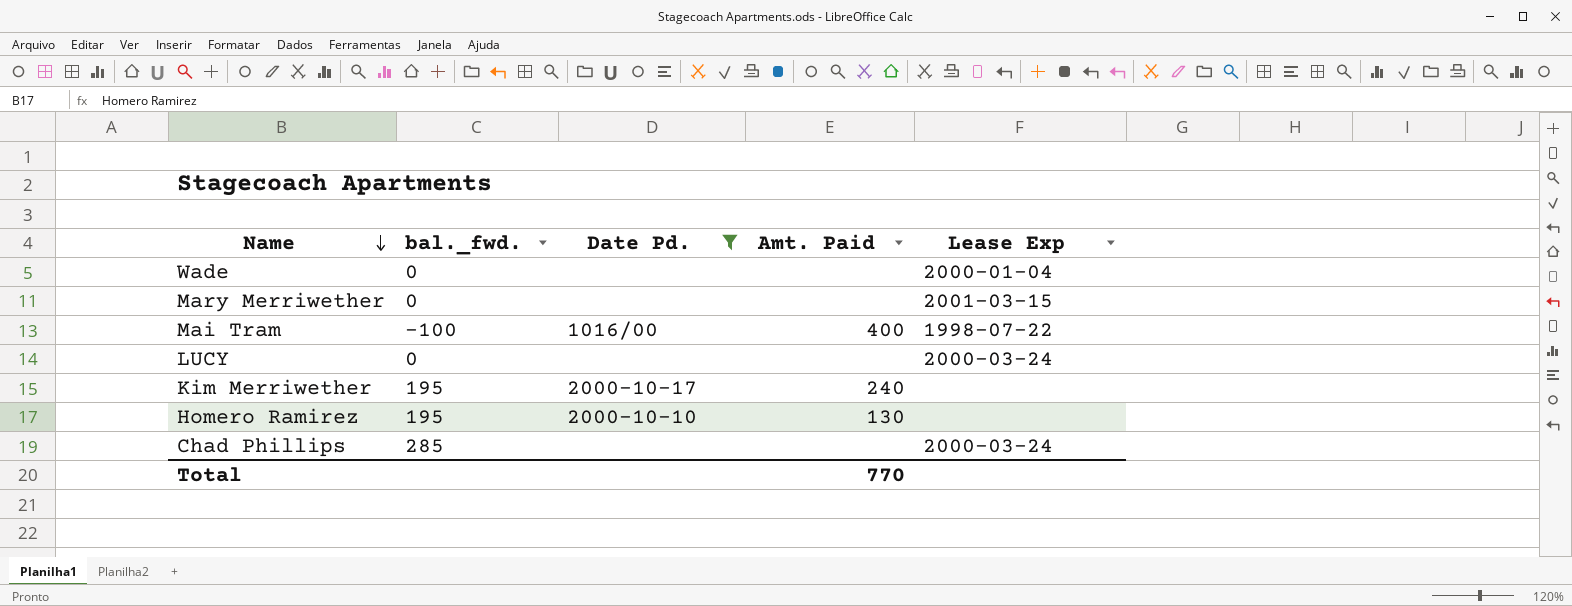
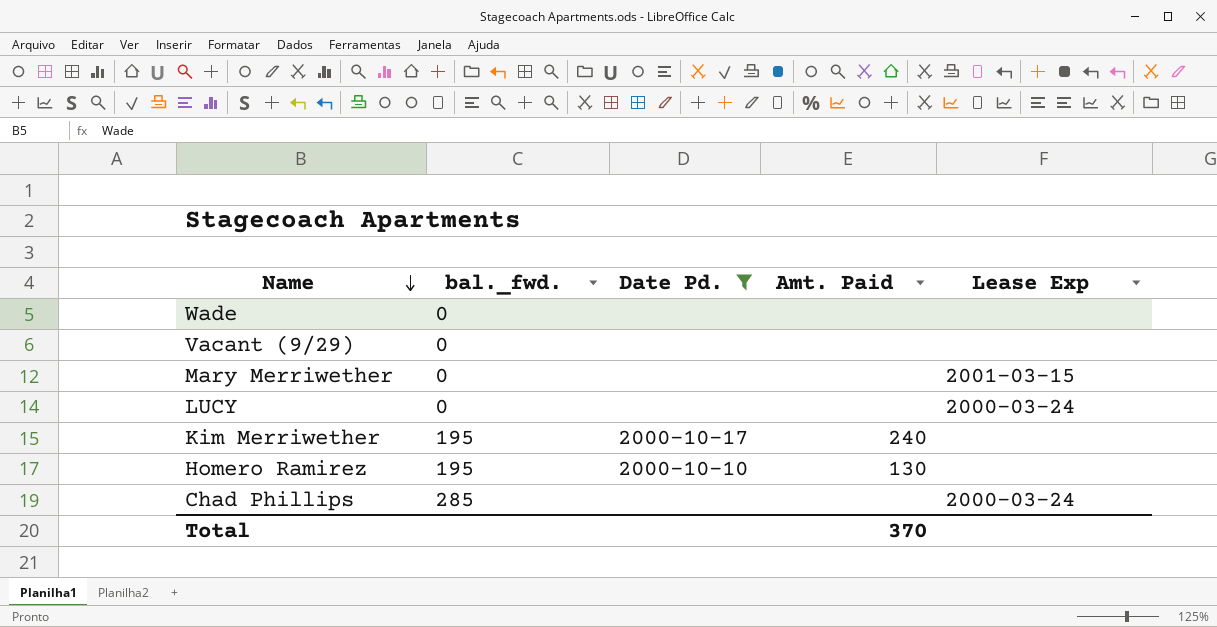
row Mai Tram: -100 | 1016/00 | 400 | 1998-07-22 -> none
Wade | Lease Exp: 2000-01-04 -> none
row Vacant (9/29): none -> 0 | none | none | none
Total | Amt. Paid: 770 -> 370

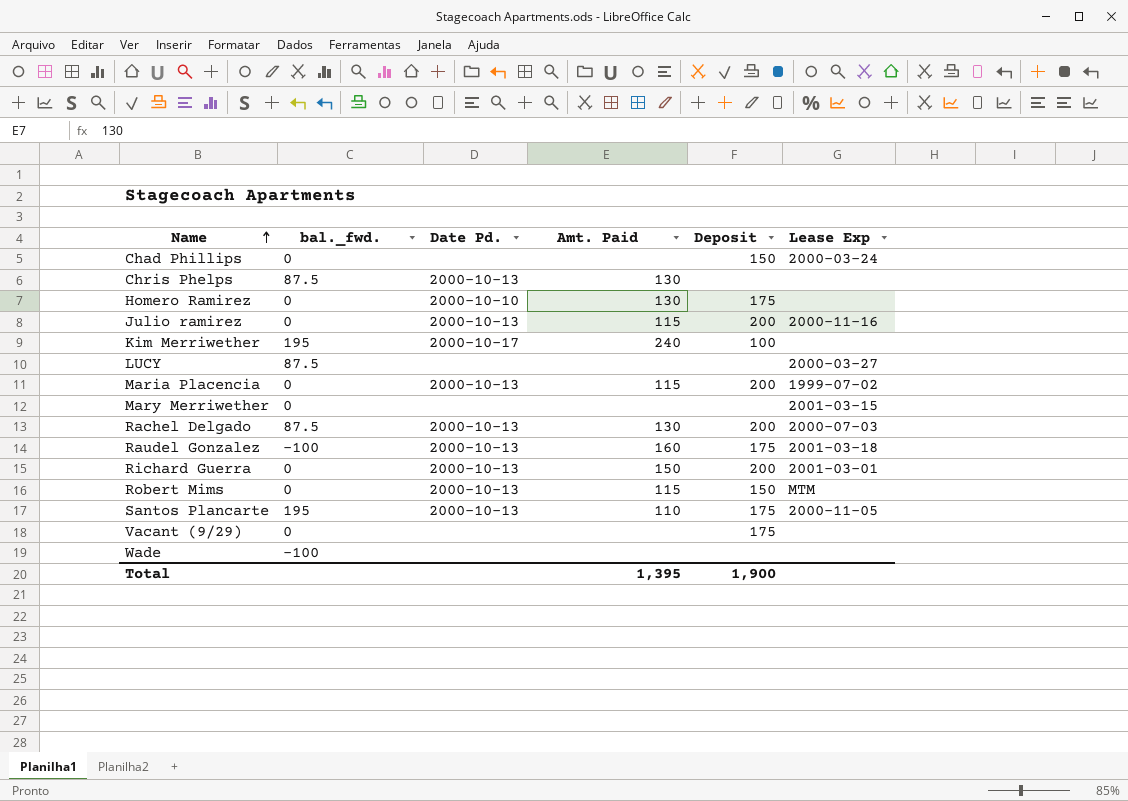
filter: Date Pd. != 2000-10-13 -> none
row order: Name descending -> Name ascending
column Deposit | position: none -> 5
Chad Phillips | bal._fwd.: 285 -> 0
Homero Ramirez | bal._fwd.: 195 -> 0
LUCY | bal._fwd.: 0 -> 87.5
LUCY | Lease Exp: 2000-03-24 -> 2000-03-27
Wade | bal._fwd.: 0 -> -100
Total | Amt. Paid: 370 -> 1,395

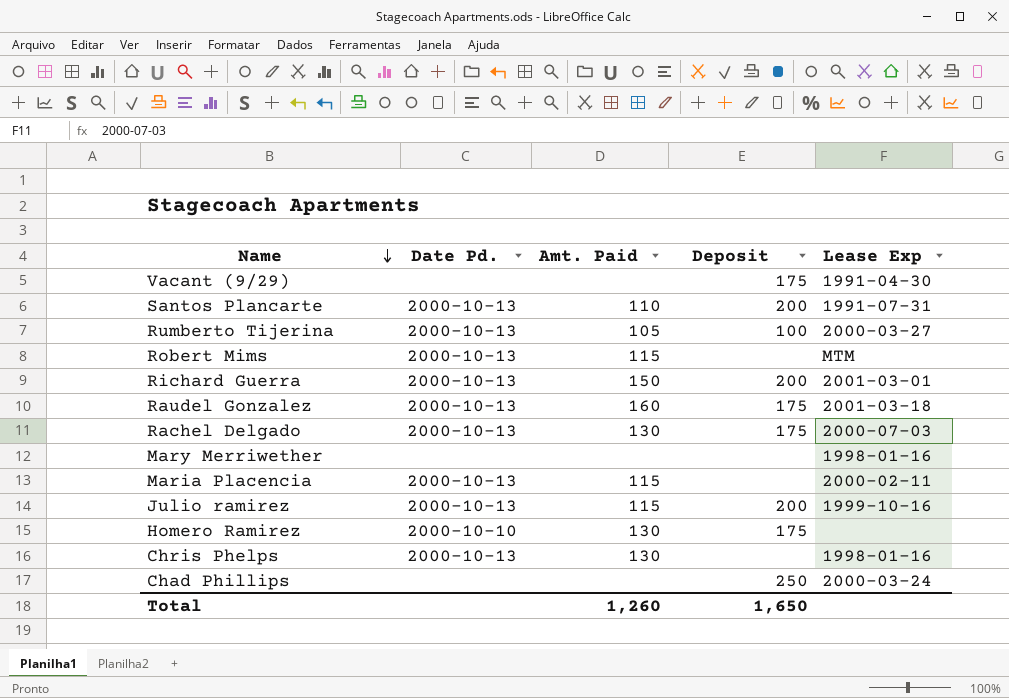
row order: Name ascending -> Name descending
column bal._fwd. | position: 2 -> none
row Kim Merriwether: 195 | 2000-10-17 | 240 | 100 | none -> none
row LUCY: 87.5 | none | none | none | 2000-03-27 -> none
row Wade: -100 | none | none | none | none -> none
Vacant (9/29) | Lease Exp: none -> 1991-04-30
Santos Plancarte | Deposit: 175 -> 200
Santos Plancarte | Lease Exp: 2000-11-05 -> 1991-07-31
row Rumberto Tijerina: none -> 2000-10-13 | 105 | 100 | 2000-03-27
Robert Mims | Deposit: 150 -> none
Rachel Delgado | Deposit: 200 -> 175
Mary Merriwether | Lease Exp: 2001-03-15 -> 1998-01-16
Maria Placencia | Deposit: 200 -> none
Maria Placencia | Lease Exp: 1999-07-02 -> 2000-02-11
Julio ramirez | Lease Exp: 2000-11-16 -> 1999-10-16
Chris Phelps | Lease Exp: none -> 1998-01-16
Chad Phillips | Deposit: 150 -> 250
Total | Amt. Paid: 1,395 -> 1,260
Total | Deposit: 1,900 -> 1,650

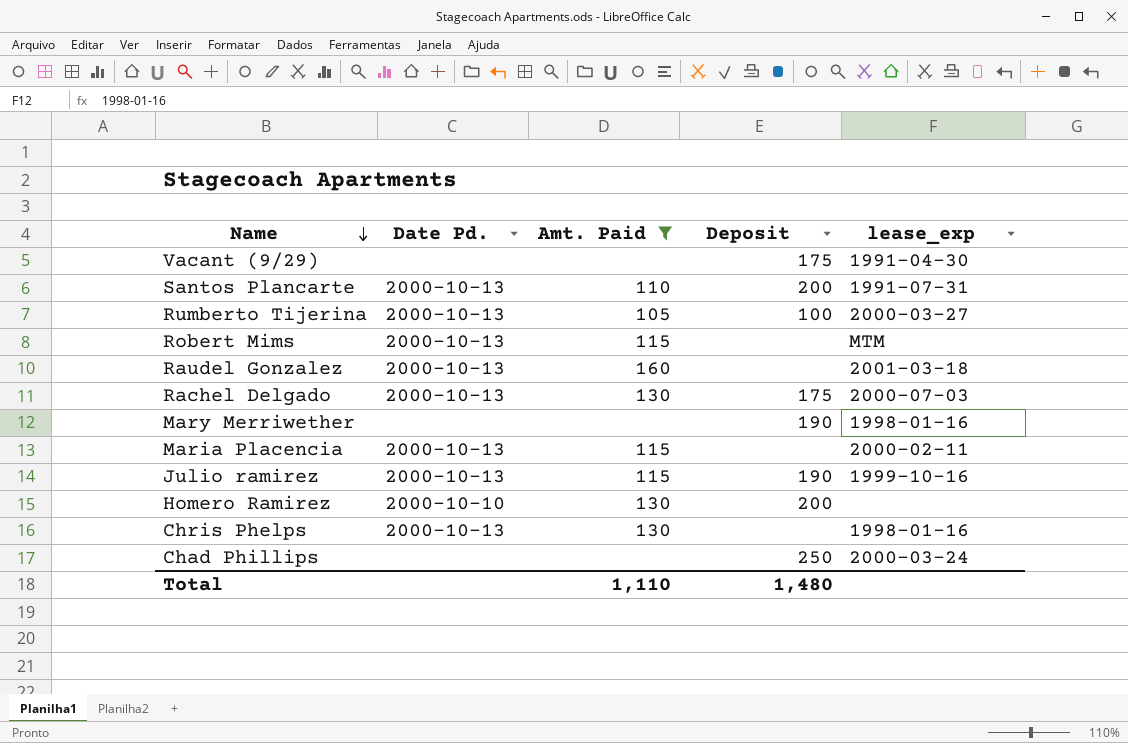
filter: none -> Amt. Paid != 150
column name: Lease Exp -> lease_exp
Raudel Gonzalez | Deposit: 175 -> none
Mary Merriwether | Deposit: none -> 190
Julio ramirez | Deposit: 200 -> 190
Homero Ramirez | Deposit: 175 -> 200
Total | Amt. Paid: 1,260 -> 1,110
Total | Deposit: 1,650 -> 1,480

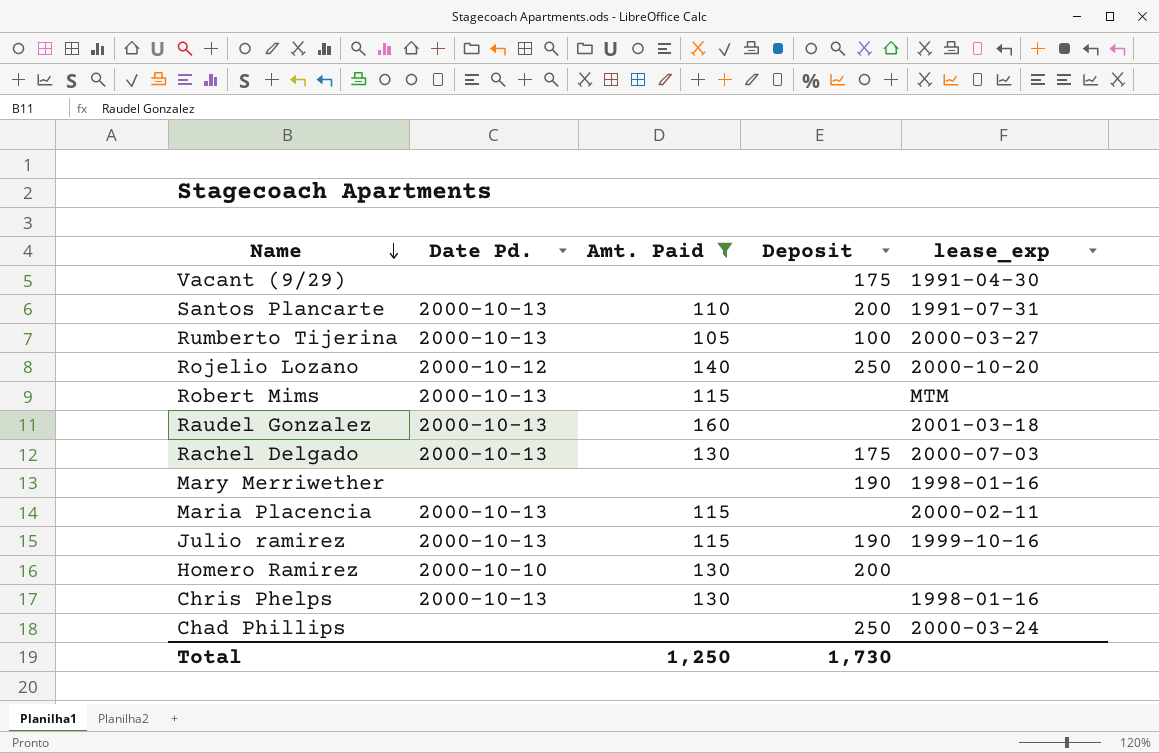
row Rojelio Lozano: none -> 2000-10-12 | 140 | 250 | 2000-10-20
Total | Amt. Paid: 1,110 -> 1,250
Total | Deposit: 1,480 -> 1,730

__________

Scan the entries above. Copy each line that has the string "Total".

Answer to this exercise
Total | Amt. Paid: 770 -> 370
Total | Amt. Paid: 370 -> 1,395
Total | Amt. Paid: 1,395 -> 1,260
Total | Deposit: 1,900 -> 1,650
Total | Amt. Paid: 1,260 -> 1,110
Total | Deposit: 1,650 -> 1,480
Total | Amt. Paid: 1,110 -> 1,250
Total | Deposit: 1,480 -> 1,730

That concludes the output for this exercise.